さらに上を目指す花田でしたが、次の仕事で失敗すると、組織は美女中条美沙子(真理アンヌ)を差し向けるのです。
花田は美沙子とひかれ合う一方、殺し屋No.1の大類進(南原宏治)とトップの座をかけて対決します。
問い合わせ相次ぐ
5日のワールドプレミア上映では、映画の代表的なシーンでとして知られる、宍戸さんが炊飯器から炊きたての米の匂いをかぐ名場面など、幾つのもシーンで笑いが起こり、上映後は拍手が巻き起こるなど反響は上々。
鈴木監督は、クエンティン・タランティーノ、ジム・ジャームッシュ、デイミアン・チャゼル、ニコラス・ウィンディング・レフン、ポン・ジュノ、パク・チャヌク、ウォン・カーウァイら、世界各国の著名な監督からもリスペクトされており、17年2月に亡くなってから5年たった今も知名度は高いです。
「殺しの烙印」も現在、イタリアや米国など数十カ国で配給されているのですが、ベネチア映画祭での上映を機に、ヨーロッパ各国の配給会社から、さらなる問い合わせが相次いでいるそうです。

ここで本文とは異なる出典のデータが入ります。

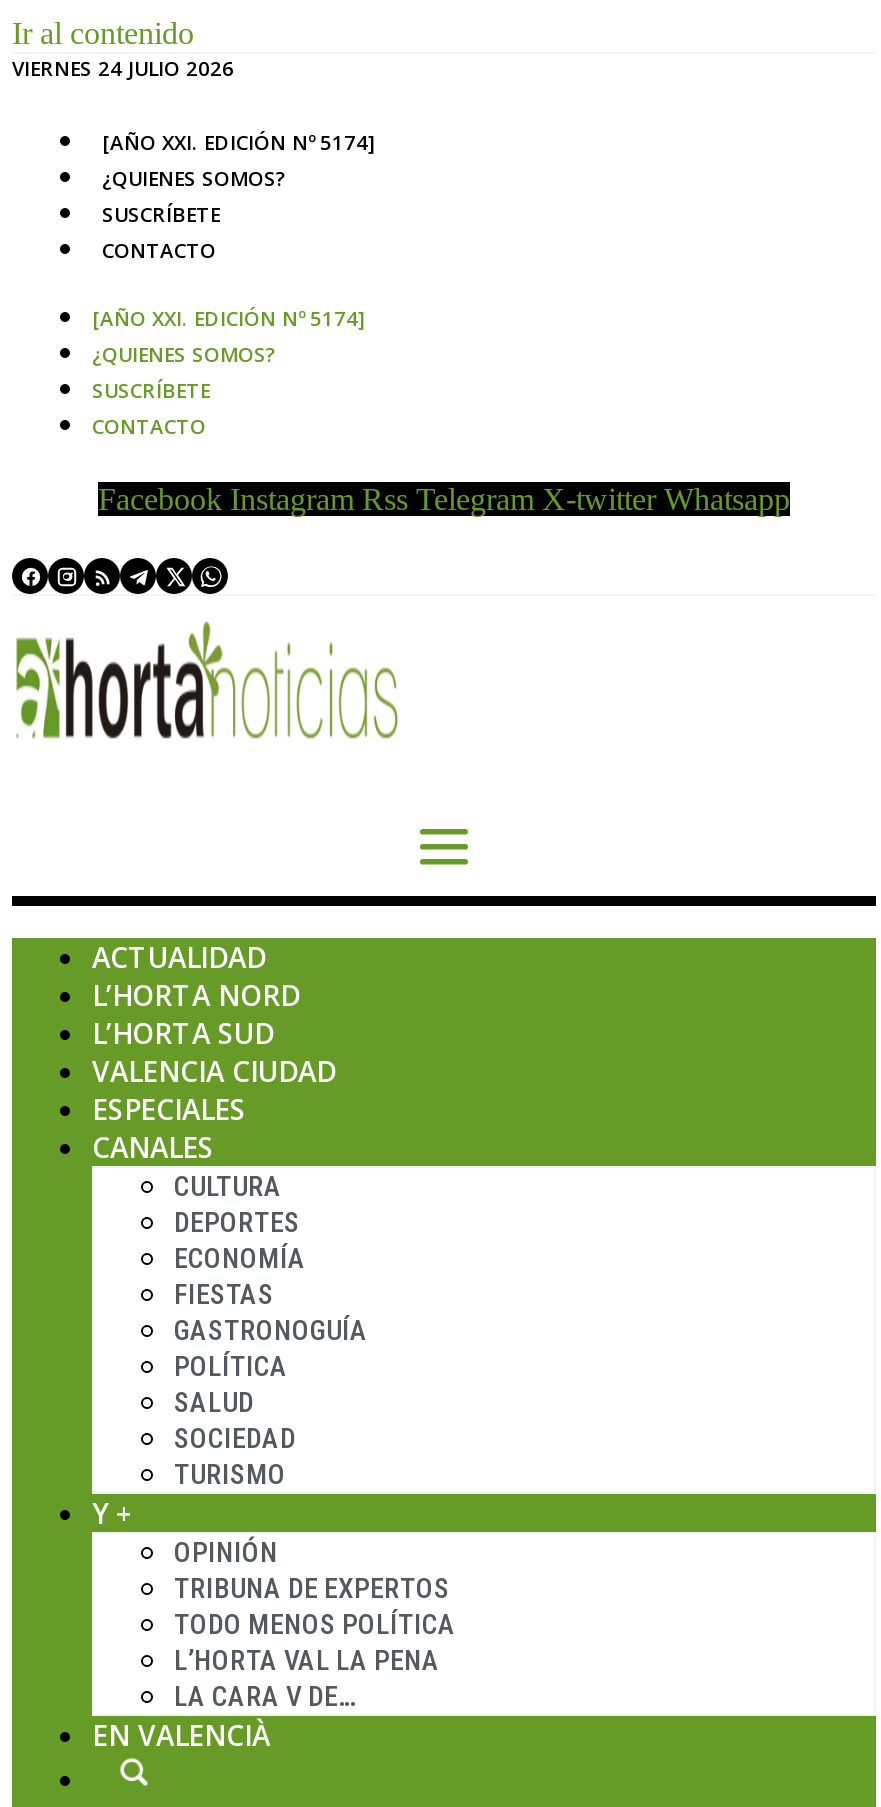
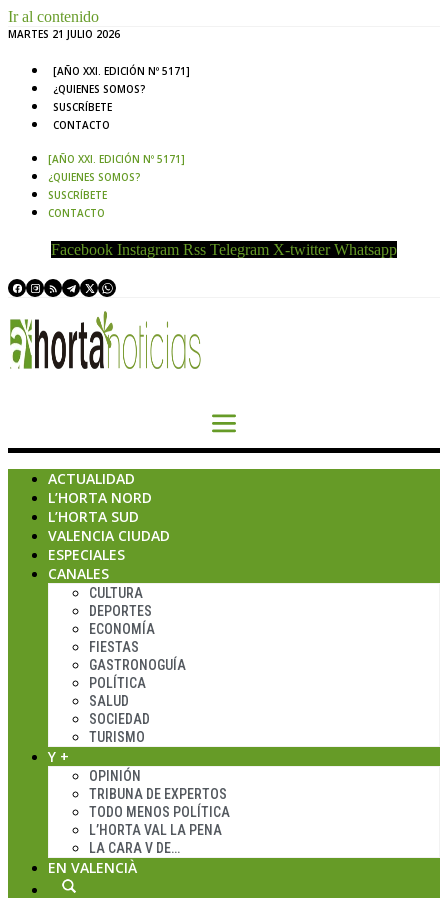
- VIERNES 24 JULIO 2026
+ MARTES 21 JULIO 2026

- [AÑO XXI. EDICIÓN Nº 5174]
+ [AÑO XXI. EDICIÓN Nº 5171]

- [AÑO XXI. EDICIÓN Nº 5174]
+ [AÑO XXI. EDICIÓN Nº 5171]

『殺しの烙印』の宍戸錠。 pic.twitter.com/p4Mifir5lQ
— ペペロンチーヌ@9/25MSMW戸田 (@peperon227) September 10, 2022
ネットの声
「ポスタービジュアルの炊飯器いいな。この作品、飯を炊くときの匂いが大好きなな殺し屋の物語である。名作ですよ。」
「赤木圭一宍戸錠小林旭の活躍した無国籍アクション映画は面白いんだよなあ。今見るとツッコミどころ満載だけど。」
「本物の映画スターだわ…それに引きかえ息子は残念な存在でしかない。」
「岡本喜八監督の「殺人狂時代」「ああ爆弾」に匹敵するカルト映画です。大好きな映画ですが、まぁ個人的な趣味ですから 普通の人にはお奨めしません。」
「昔の写真集みたいな白黒の映像だからアートとして観ることは出来ても、カラーだったら現実的との落差でとても耐えられないな。内容は支離滅裂で何が何やら意味不明である。簡単に言ってしまえば監督とスタッフの独りよがりな作品。今となっては不可能にしても、封切り当時の観客に感想を聞いてみたいもんだ。」